In The Algiers ́ Sections of a Happy Moment, Claerbout shows a small football pitch on a roof top of the Kasbah of Algier. Across the labyrinth of houses and alleyways, one can see the Mediterranean sea. A group of older spectators watches a few young Maghrebs who have just interrupted their match while one of their players feeds a few eager seagulls. This intimate, peaceful moment, caught from numerous perspectives in hundreds of photographs repeats itself in the picture sequence of Claerbout’s slide show projection again and again. The viewer’s expectation that it might soon evaporate, fades gradually. The images of this moment, which have been extracted by the trickling of time, contrast with their continuous sequence; the changing pictures’ rhythm emphasises the passing of time. The parallelism of fragmentation and continuity in this work can be read as a reference to the thought that in each moment, for all participants (all observers in a certain constellation), meanings that influence each other converge only to immediately diverge. Contradicting its current fleetingness, the moment captured by Claerbout thus obtains its meaning.
Long Goodbye is a movement’s video study. At dusk, a woman steps out of a door onto a back porch. She discovers the camera, smiles and waves goodbye. The scene was filmed by a camera slowly retreating backwards. In this piece of work as well, Claerbout enriches a simple, universal gesture to a complex narrative component by the way it is recorded and played back. In exactly the moment in which the woman discovers the camera, it starts moving backwards, like an observer who ashamedly retreats upon his discovery. Again, Claerbout emphasises the temporal level – not only through the slow movement, but especially through his manipulation of the twilight that fades quickly compared to the action. The further the camera moves away, the more details of the beautiful location become visible to the viewer – only to fade away quickly in the growing darkness. This creates a longing for this even more unattainable place.

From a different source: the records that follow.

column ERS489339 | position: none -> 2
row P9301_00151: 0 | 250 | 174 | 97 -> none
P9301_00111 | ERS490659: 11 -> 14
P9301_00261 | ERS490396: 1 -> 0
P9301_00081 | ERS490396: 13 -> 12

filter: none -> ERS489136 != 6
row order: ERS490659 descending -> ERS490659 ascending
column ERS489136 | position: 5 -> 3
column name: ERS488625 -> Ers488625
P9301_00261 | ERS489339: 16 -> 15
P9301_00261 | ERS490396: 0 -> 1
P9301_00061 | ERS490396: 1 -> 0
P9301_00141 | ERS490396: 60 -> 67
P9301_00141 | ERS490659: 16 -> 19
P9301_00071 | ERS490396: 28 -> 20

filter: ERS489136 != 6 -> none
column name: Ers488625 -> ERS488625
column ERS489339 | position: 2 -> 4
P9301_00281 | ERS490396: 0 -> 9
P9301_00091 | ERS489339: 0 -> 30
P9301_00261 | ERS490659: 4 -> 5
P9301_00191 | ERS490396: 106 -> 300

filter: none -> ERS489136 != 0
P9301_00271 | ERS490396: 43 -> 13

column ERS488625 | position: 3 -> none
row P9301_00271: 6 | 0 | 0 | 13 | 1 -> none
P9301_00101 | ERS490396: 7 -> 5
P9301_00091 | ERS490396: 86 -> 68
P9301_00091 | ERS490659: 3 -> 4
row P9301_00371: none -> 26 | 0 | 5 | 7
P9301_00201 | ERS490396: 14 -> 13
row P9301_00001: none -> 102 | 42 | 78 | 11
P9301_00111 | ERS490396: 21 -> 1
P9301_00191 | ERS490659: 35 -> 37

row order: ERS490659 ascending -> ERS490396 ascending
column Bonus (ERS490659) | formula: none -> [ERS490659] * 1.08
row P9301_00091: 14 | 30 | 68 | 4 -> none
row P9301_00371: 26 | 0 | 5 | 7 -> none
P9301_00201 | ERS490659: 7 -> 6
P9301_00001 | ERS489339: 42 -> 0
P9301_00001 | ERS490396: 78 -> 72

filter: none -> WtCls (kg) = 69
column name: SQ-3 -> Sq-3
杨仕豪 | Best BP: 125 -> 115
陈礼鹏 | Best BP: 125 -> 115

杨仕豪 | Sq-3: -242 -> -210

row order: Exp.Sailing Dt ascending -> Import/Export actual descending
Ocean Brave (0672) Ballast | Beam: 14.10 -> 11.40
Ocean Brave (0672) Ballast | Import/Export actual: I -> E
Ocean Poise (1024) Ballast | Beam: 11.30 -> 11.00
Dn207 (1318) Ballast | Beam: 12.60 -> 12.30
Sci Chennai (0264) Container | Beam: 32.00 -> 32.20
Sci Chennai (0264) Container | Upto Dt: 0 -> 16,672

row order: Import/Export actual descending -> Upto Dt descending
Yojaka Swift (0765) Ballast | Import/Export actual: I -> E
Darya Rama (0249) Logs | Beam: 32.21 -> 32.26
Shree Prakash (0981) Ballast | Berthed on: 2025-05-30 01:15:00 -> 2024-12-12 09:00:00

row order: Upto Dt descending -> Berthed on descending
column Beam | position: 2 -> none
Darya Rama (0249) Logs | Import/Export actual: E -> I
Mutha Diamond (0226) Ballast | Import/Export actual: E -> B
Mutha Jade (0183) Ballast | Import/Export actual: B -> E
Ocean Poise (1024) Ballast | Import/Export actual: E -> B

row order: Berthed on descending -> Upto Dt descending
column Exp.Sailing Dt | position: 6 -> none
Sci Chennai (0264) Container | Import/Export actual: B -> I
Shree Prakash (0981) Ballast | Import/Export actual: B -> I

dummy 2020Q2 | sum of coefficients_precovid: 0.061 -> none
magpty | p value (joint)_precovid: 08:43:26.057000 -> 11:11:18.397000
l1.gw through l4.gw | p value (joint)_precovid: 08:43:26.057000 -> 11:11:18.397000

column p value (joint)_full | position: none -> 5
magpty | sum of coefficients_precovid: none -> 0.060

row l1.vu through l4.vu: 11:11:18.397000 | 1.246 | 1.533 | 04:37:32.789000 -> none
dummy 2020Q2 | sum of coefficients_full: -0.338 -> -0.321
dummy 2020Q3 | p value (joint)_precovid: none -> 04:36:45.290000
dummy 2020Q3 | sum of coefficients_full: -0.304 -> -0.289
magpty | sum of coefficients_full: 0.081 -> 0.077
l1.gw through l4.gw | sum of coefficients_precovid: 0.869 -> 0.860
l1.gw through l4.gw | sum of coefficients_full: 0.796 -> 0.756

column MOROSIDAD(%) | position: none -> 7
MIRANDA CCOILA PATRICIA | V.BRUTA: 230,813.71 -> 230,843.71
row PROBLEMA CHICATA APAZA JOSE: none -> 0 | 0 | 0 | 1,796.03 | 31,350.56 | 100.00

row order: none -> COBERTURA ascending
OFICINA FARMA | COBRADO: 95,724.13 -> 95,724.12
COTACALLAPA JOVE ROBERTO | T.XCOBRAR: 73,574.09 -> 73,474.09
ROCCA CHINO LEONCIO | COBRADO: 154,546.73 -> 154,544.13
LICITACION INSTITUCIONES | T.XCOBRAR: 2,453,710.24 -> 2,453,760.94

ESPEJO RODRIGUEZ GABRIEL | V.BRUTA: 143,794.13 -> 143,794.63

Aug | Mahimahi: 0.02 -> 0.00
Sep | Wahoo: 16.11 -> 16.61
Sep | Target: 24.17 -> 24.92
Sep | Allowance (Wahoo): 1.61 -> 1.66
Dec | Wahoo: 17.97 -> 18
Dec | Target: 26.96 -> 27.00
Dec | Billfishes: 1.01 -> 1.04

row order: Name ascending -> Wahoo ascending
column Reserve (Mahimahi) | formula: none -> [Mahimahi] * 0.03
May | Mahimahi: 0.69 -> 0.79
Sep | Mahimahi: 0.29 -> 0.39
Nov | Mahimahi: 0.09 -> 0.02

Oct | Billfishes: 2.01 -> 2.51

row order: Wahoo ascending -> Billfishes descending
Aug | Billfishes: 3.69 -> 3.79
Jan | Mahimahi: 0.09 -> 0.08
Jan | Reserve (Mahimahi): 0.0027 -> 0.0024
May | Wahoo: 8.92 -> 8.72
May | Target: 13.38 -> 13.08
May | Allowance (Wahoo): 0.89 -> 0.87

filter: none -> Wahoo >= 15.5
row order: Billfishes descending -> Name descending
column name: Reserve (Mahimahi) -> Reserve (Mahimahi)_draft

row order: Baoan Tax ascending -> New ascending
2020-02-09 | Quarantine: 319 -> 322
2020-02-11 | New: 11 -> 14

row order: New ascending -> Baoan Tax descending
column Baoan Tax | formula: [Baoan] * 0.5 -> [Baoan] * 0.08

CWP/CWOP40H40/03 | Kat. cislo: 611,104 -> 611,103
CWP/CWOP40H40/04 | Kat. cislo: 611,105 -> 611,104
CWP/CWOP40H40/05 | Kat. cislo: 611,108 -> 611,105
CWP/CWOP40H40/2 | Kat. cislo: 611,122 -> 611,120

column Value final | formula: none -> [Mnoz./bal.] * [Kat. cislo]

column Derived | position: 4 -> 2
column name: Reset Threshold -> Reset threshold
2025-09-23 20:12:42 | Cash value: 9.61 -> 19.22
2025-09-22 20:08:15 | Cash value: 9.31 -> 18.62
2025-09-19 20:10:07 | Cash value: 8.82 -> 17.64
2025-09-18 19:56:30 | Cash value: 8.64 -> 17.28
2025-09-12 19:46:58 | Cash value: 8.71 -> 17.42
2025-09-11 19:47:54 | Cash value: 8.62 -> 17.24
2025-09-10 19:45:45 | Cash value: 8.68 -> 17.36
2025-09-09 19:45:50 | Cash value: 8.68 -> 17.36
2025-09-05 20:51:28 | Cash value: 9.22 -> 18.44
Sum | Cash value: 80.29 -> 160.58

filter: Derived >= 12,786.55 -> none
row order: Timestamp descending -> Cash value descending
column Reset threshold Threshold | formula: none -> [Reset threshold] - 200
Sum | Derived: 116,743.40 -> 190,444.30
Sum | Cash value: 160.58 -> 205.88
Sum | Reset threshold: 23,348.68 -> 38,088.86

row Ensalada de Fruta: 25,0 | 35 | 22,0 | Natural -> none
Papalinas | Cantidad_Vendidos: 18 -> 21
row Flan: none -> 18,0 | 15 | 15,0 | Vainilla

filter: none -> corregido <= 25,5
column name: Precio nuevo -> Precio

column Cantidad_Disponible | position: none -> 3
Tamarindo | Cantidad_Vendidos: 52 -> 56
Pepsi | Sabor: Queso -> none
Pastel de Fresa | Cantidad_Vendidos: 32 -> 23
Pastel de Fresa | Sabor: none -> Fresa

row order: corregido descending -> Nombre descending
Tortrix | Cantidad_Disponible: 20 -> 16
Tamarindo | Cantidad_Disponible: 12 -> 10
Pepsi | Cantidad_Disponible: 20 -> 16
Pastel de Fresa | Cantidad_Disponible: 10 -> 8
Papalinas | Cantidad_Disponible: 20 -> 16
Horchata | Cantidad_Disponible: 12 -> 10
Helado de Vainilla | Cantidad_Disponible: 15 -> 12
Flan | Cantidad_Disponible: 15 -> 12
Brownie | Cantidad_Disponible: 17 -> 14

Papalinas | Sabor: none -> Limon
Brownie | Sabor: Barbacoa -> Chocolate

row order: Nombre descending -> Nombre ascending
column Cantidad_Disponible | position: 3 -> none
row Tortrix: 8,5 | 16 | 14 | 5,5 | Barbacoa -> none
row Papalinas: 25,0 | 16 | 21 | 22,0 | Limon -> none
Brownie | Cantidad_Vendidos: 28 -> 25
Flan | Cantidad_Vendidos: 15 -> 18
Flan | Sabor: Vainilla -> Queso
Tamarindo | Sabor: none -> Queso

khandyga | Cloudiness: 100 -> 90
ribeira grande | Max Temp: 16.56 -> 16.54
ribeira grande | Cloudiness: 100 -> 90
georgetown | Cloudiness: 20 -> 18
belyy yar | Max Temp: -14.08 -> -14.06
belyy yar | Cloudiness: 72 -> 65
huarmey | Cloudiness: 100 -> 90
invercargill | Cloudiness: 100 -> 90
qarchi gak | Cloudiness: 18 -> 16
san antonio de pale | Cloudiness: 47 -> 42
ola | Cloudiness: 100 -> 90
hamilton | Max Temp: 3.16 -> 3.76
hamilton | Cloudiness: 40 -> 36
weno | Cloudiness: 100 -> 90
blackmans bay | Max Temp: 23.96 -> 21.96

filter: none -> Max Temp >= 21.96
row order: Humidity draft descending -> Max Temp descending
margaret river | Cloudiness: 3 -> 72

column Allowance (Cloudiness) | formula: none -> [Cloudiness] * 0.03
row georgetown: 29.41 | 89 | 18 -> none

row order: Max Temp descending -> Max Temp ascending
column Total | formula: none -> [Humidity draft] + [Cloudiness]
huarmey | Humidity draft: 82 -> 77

With the element of time, the duration within his works, Claerbout influences the perception of what the viewer sees. Claerbout develops a narrative with a growing complexity by capturing and repeating a split second as well as by sectioning and extending it into numerous segments and perspectives from various distances. Claerbout lets a sombre and factual examination of a simple movement grow into a story of unfolding meaning. The works’ exemplarity and nearly perfect form seem to advocate the pre-eminence of their genres. Thus, Claerbout’s works’ singular meaning can be discovered in the combination and overlapping done by the artist.